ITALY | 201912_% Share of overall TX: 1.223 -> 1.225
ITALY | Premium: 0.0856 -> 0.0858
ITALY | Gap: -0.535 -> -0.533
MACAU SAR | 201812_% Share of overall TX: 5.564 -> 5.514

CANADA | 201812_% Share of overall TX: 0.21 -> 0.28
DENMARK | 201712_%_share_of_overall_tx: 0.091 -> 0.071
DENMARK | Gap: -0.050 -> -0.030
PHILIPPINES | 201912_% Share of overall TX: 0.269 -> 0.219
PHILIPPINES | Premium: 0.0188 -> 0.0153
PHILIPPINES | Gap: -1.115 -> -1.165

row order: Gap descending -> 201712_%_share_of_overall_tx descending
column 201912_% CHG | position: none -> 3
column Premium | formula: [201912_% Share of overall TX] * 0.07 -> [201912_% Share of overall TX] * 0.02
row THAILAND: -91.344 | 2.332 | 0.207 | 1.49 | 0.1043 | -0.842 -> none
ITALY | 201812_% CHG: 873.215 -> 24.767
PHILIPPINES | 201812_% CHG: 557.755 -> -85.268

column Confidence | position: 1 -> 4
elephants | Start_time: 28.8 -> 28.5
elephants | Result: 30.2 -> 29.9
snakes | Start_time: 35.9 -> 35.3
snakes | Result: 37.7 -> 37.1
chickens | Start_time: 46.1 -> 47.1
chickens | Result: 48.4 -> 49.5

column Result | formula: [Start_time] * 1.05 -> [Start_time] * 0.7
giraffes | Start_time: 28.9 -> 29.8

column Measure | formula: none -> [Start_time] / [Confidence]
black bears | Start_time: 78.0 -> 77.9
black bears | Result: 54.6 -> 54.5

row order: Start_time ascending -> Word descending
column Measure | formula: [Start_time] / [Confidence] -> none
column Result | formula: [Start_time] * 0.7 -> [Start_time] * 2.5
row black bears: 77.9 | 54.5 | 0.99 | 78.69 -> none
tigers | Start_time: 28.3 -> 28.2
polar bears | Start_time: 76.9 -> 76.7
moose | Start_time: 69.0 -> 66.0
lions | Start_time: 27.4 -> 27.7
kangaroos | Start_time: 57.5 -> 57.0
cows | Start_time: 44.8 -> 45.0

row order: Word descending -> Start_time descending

**********

## What needs to be done
The answer should contain nothing except the lines from the one with "row order: Start_time" to the end of the material above, each given again exactly.

## Exercise result
row order: Start_time ascending -> Word descending
column Measure | formula: [Start_time] / [Confidence] -> none
column Result | formula: [Start_time] * 0.7 -> [Start_time] * 2.5
row black bears: 77.9 | 54.5 | 0.99 | 78.69 -> none
tigers | Start_time: 28.3 -> 28.2
polar bears | Start_time: 76.9 -> 76.7
moose | Start_time: 69.0 -> 66.0
lions | Start_time: 27.4 -> 27.7
kangaroos | Start_time: 57.5 -> 57.0
cows | Start_time: 44.8 -> 45.0

row order: Word descending -> Start_time descending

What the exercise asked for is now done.